--- MATERIAL SHOWN ---

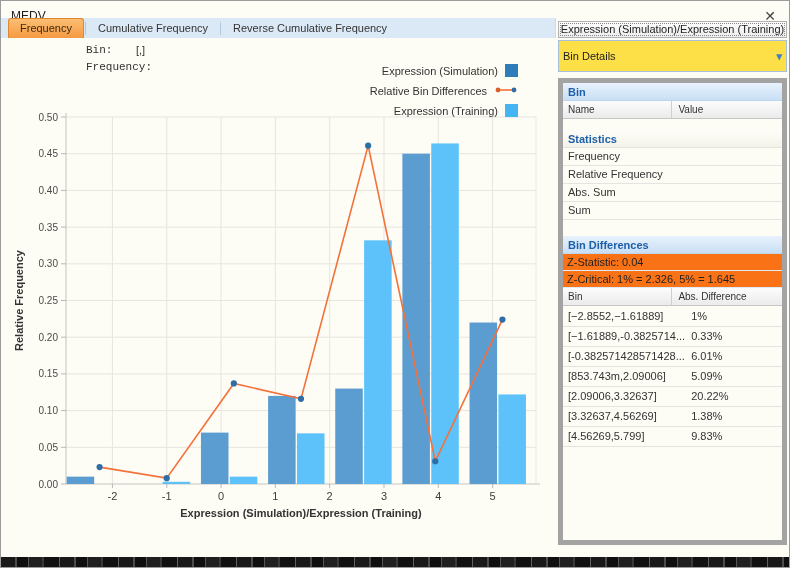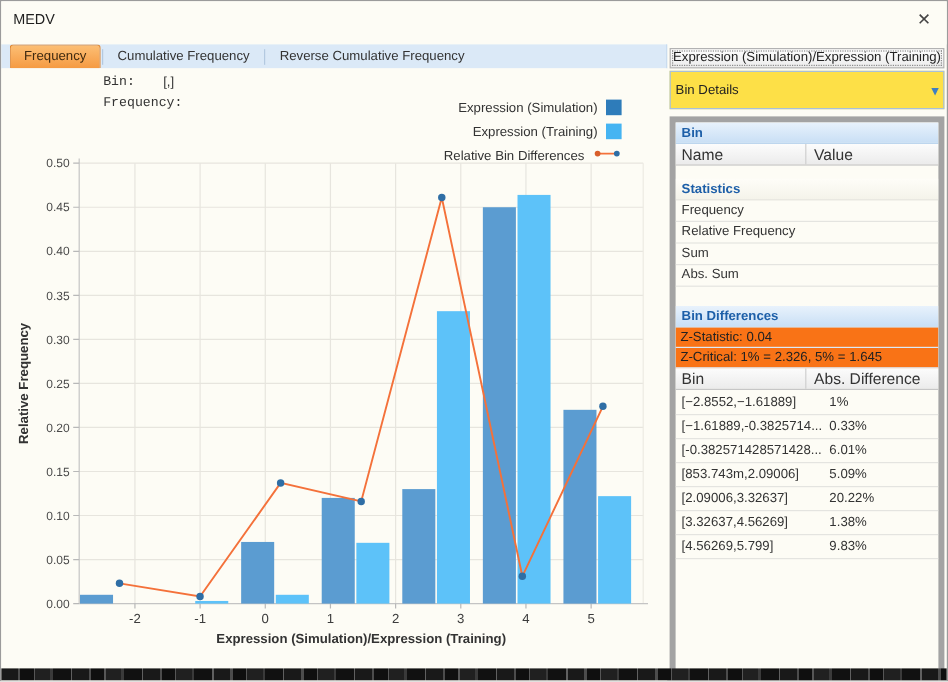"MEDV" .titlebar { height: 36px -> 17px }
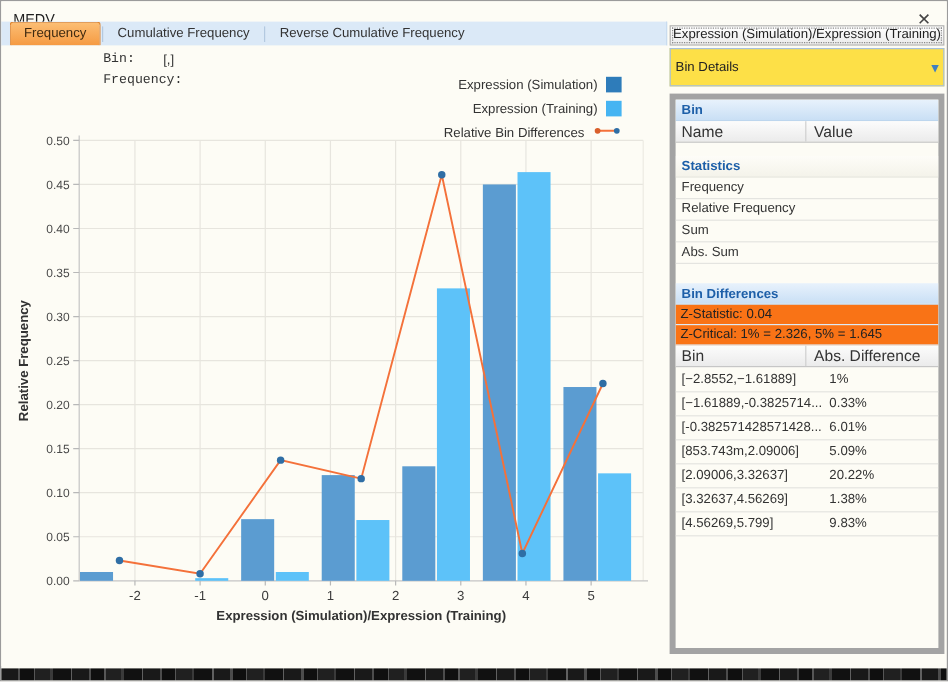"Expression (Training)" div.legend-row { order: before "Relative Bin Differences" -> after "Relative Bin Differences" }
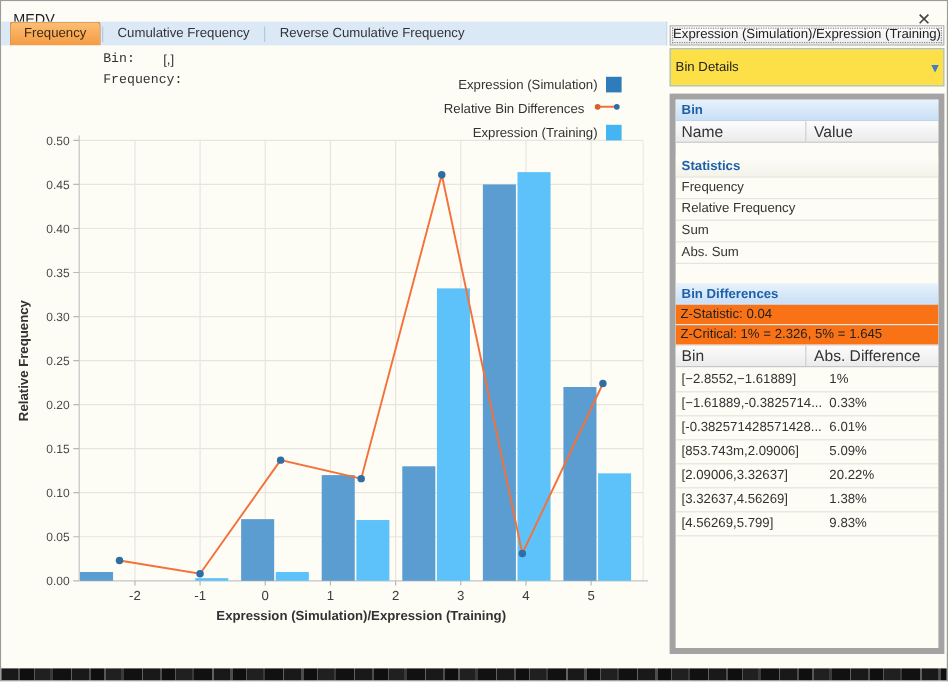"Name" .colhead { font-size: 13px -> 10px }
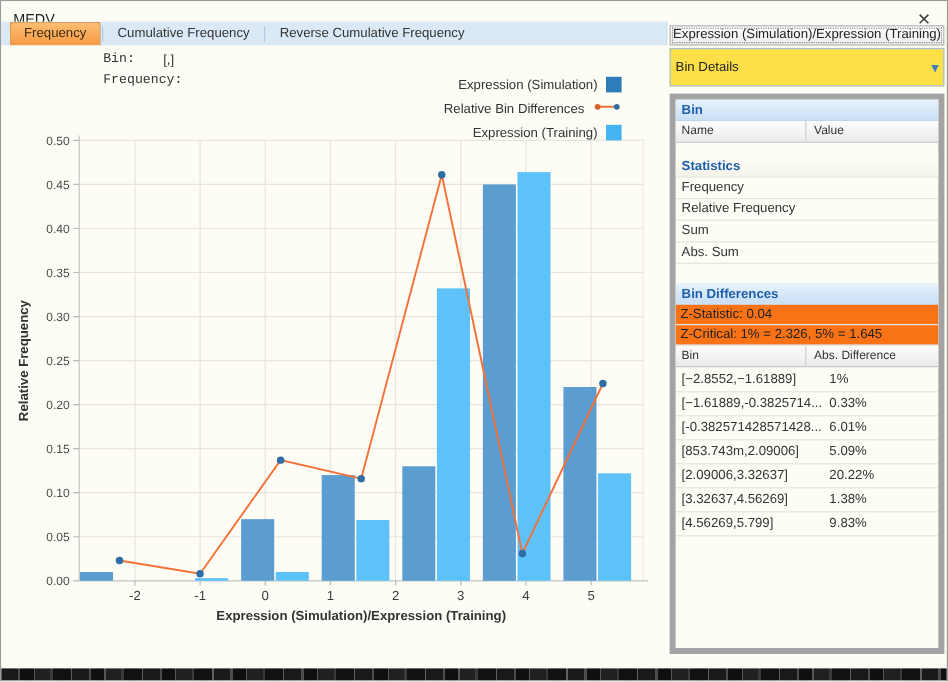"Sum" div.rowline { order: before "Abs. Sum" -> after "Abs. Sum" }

---
--- MATERIAL SHOWN ---

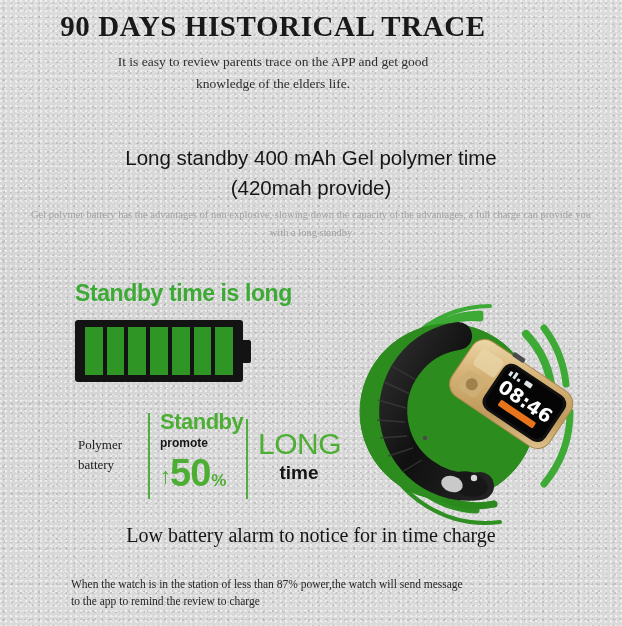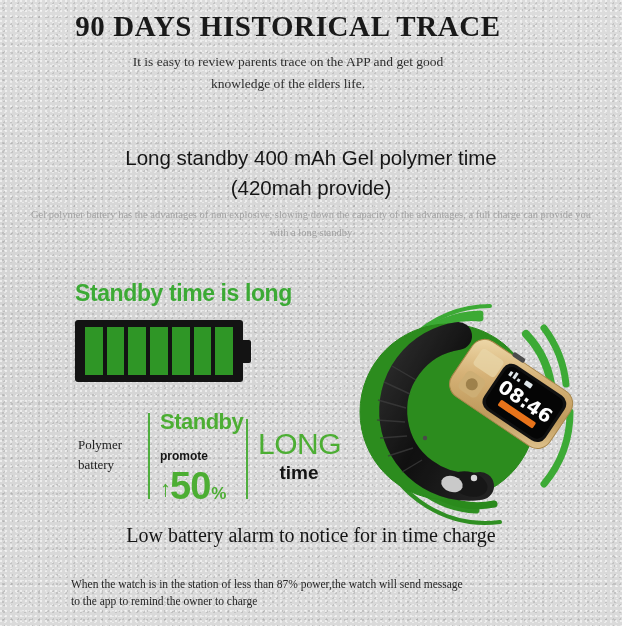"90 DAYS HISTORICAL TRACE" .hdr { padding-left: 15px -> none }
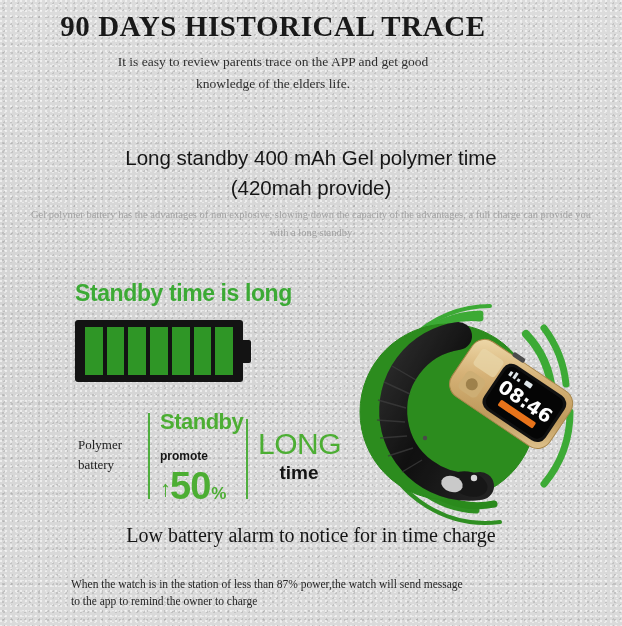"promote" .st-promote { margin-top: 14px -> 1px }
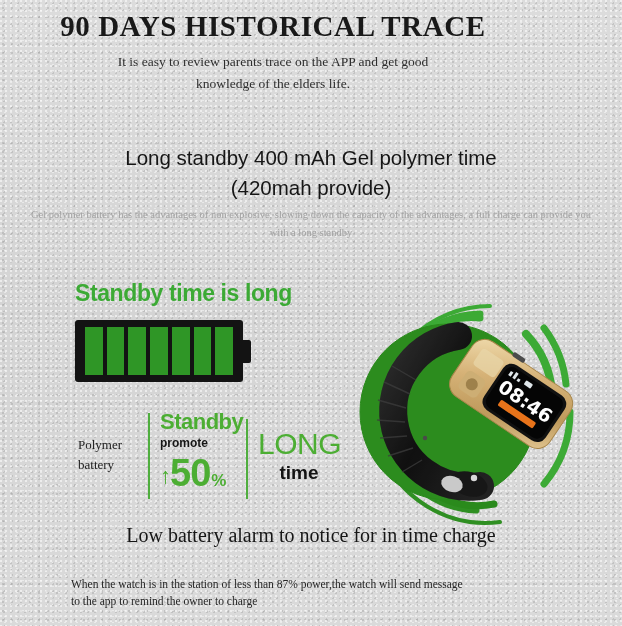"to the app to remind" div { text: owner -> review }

---
--- MATERIAL SHOWN ---

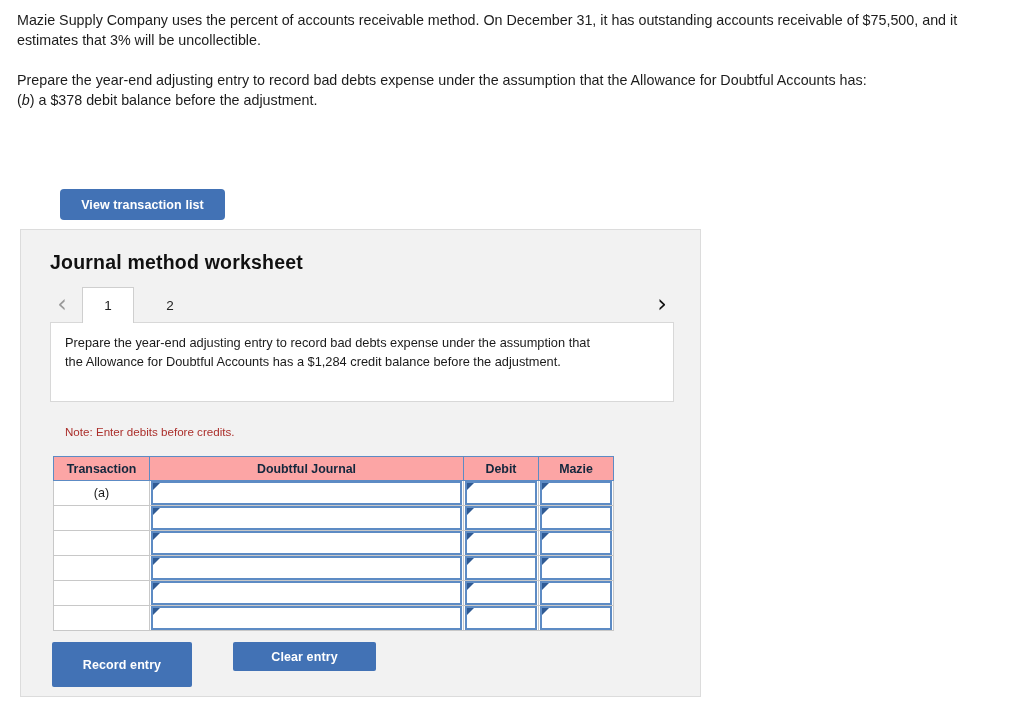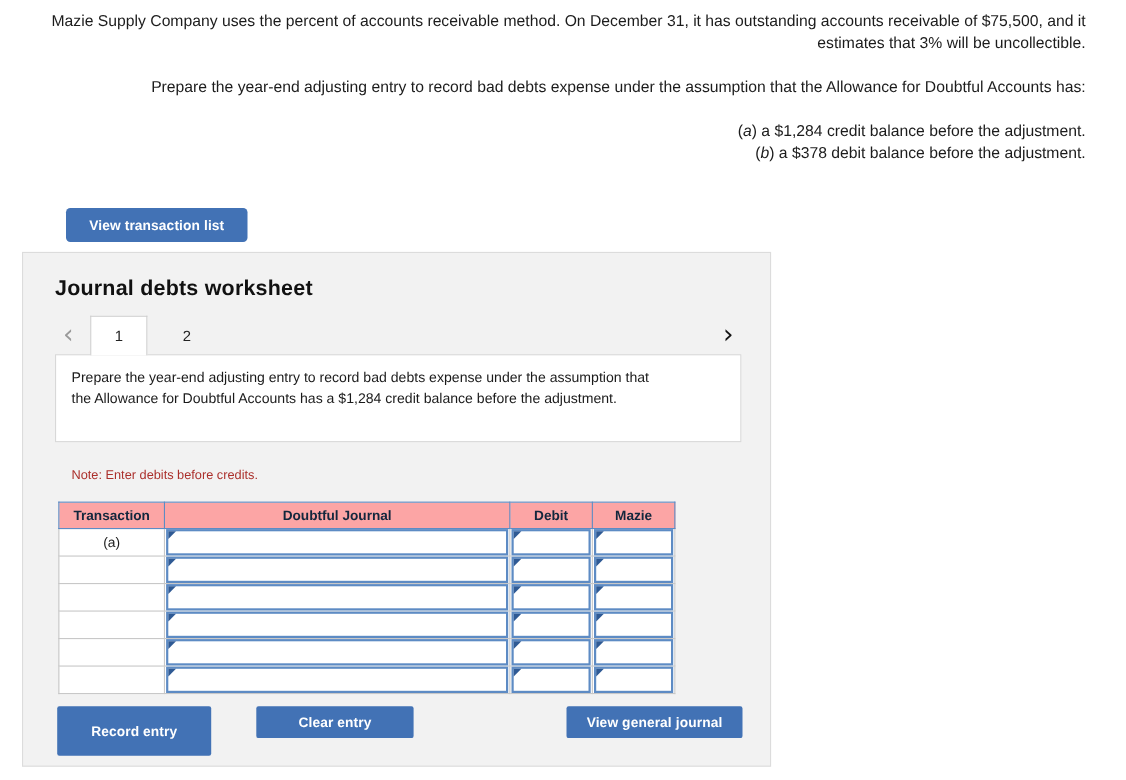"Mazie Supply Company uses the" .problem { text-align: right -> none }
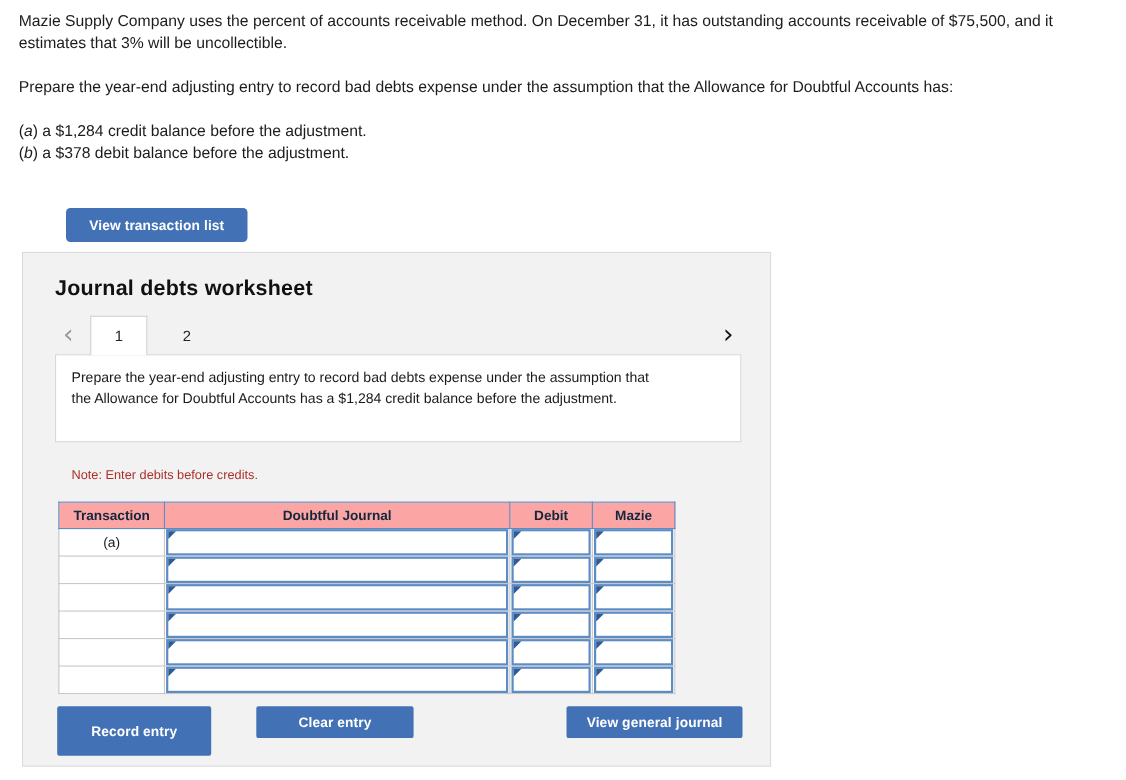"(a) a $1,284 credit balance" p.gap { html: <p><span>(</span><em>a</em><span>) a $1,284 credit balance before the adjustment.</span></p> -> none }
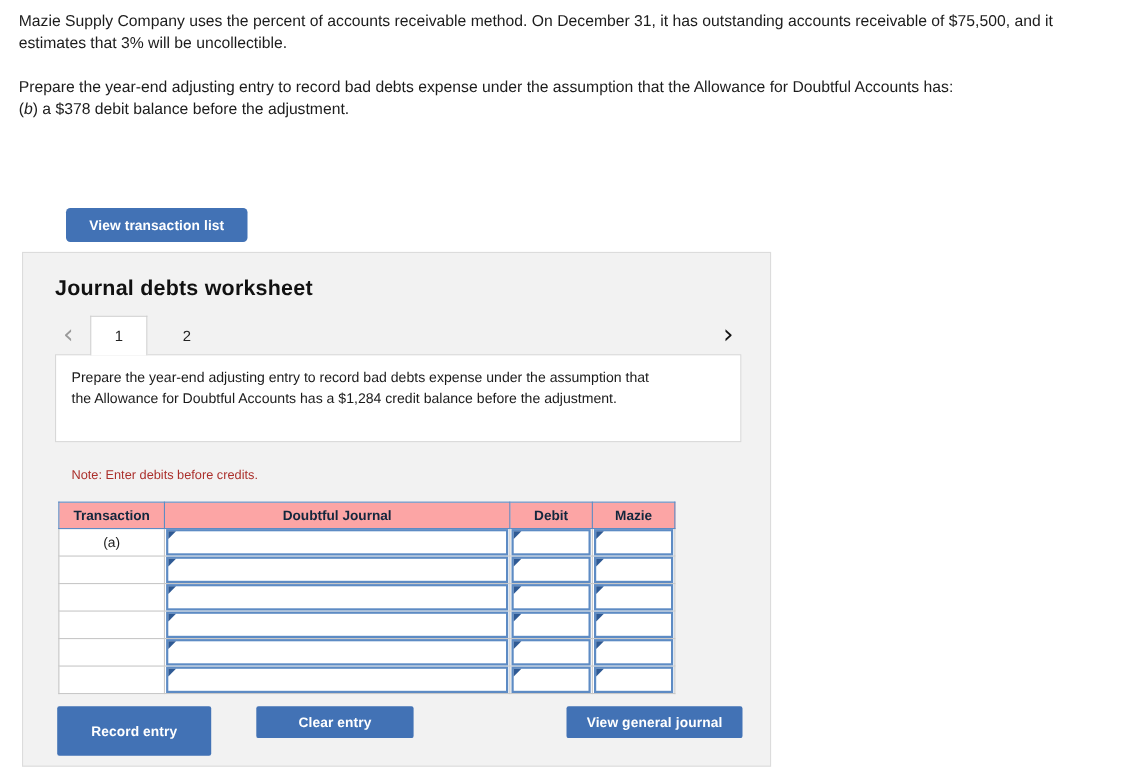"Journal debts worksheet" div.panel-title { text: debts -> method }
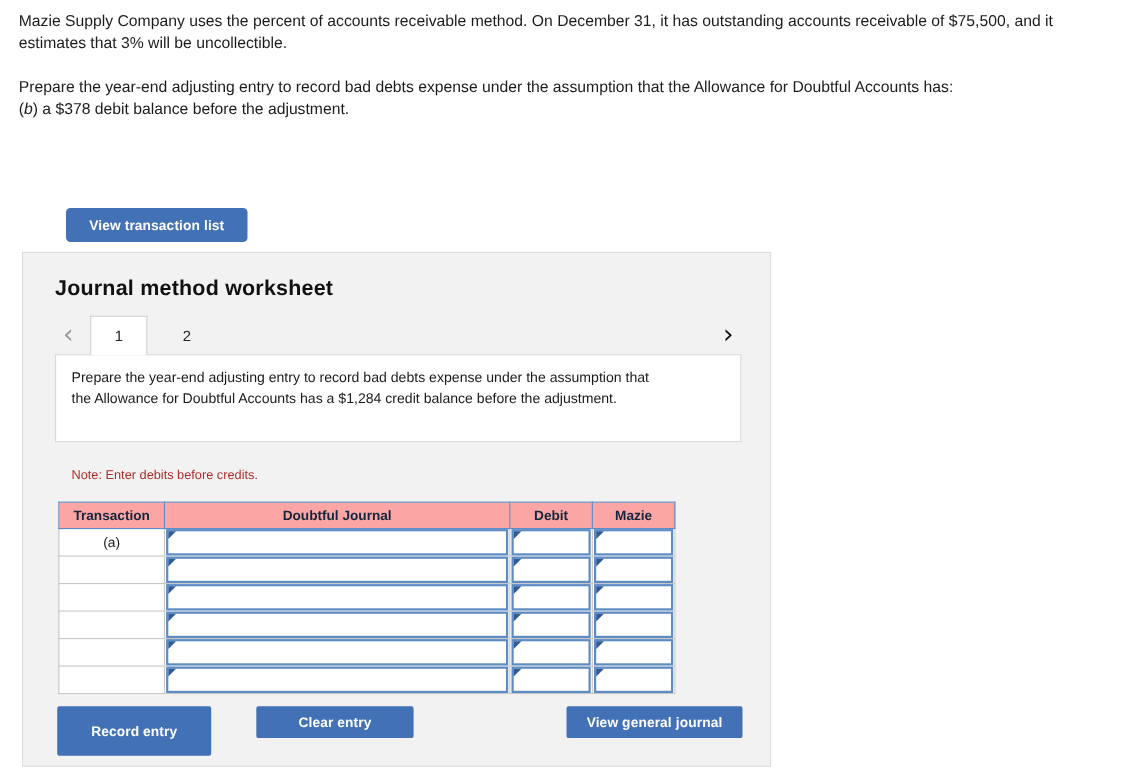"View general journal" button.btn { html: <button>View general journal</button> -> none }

---

• [EXERCISE INSTRUCTIONS]
Copy word for word the span of the records above that begins at the line with "height: 36px ->" and ends at the line with "font-size: 13px ->", including those two lines but not the pictures.

• [RESPONSE AREA]
"MEDV" .titlebar { height: 36px -> 17px }
"Expression (Training)" div.legend-row { order: before "Relative Bin Differences" -> after "Relative Bin Differences" }
"Name" .colhead { font-size: 13px -> 10px }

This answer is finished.